The goal of the “Partners in Prevention” grant, which provides $500,000 per year over a five-year period, will be to reduce the transmission of HIV through rapid testing and response outreach.
Senior Director of Clinical Systems and Support Karen Peugh will oversee the prevention and screening team. She said her people are ready to hit the streets.
“It’s a significant investment in our community and our program,” Peugh said. “It’s all about rapid response and rapid testing in the field for HIV. It’s something that we haven’t had access to, and it’s really a gamechanger.
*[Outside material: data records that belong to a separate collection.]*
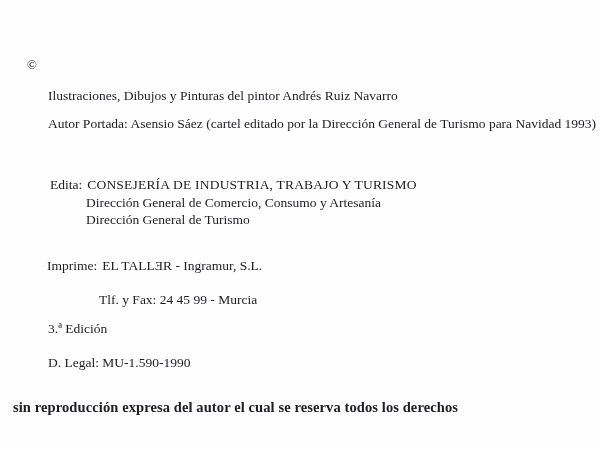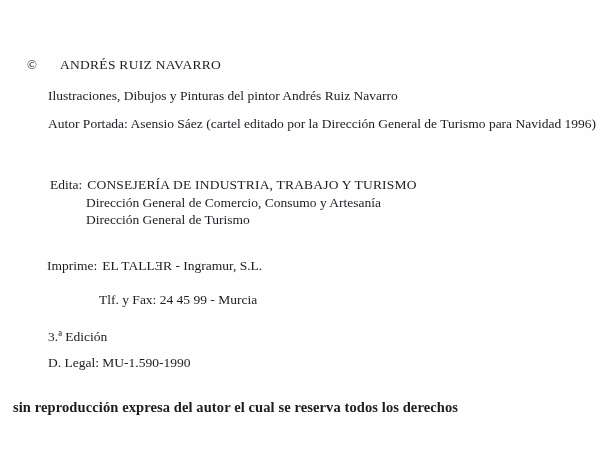--- a/index.html
+++ b/index.html
@@ -48,37 +48,36 @@
     letter-spacing: 0.1px;
   }
 </style>
 </head>
 <body>
 
 <div class="page">
 
   <div class="copyright-row">
     <span class="sym">©</span>
-    <span class="holder caps">ANDRÉS RUIZ NAVARRO</span>
   </div>
 
   <div class="line" style="top:88px; left:48px;">Ilustraciones, Dibujos y Pinturas del pintor Andrés Ruiz Navarro</div>
 
-  <div class="line" style="top:116px; left:48px;">Autor Portada: Asensio Sáez (cartel editado por la Dirección General de Turismo para Navidad 1996)</div>
+  <div class="line" style="top:116px; left:48px;">Autor Portada: Asensio Sáez (cartel editado por la Dirección General de Turismo para Navidad 1993)</div>
 
 
   <div class="line" style="top:177px; left:50px;">
     <span class="label">Edita:</span><span class="caps">CONSEJERÍA DE INDUSTRIA, TRABAJO Y TURISMO</span>
   </div>
   <div class="line" style="top:195px; left:86px;">Dirección General de Comercio, Consumo y Artesanía</div>
   <div class="line" style="top:212px; left:86px;">Dirección General de Turismo</div>
 
   <div class="line" style="top:258px; left:47px;">
     <span class="label">Imprime:</span><span>EL TALLƎR - Ingramur, S.L.</span>
   </div>
   <div class="line" style="top:292px; left:99px;">Tlf. y Fax: 24 45 99 - Murcia</div>
 
-  <div class="line" style="top:321px; left:48px;margin-top:8px;">3.ª Edición</div>
+  <div class="line" style="top:321px; left:48px;">3.ª Edición</div>
   <div class="line" style="top:355px; left:48px;">D. Legal: MU-1.590-1990</div>
 
   <div class="line bold-line" style="top:398px; left:13px;">sin reproducción expresa del autor el cual se reserva todos los derechos</div>
 
 </div>
 
 </body></html>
This grant will allow the team to provide some sustainable services over the next five years for our community.”
During the tour of the bright and airy clinical services floor, which featured exam rooms filled with equipment, Trahan met Refugee Health Services Manager Toy Vongpheth. Every refugee meets Vongpheth, Levine said, “and she helps our new arrivals feel like this can be their home.”
Vongpheth put her hands together in a form of prayer and quietly thanked Trahan for the funding.
“Thank you for getting us the supports we need for our community to share with these people,” she said.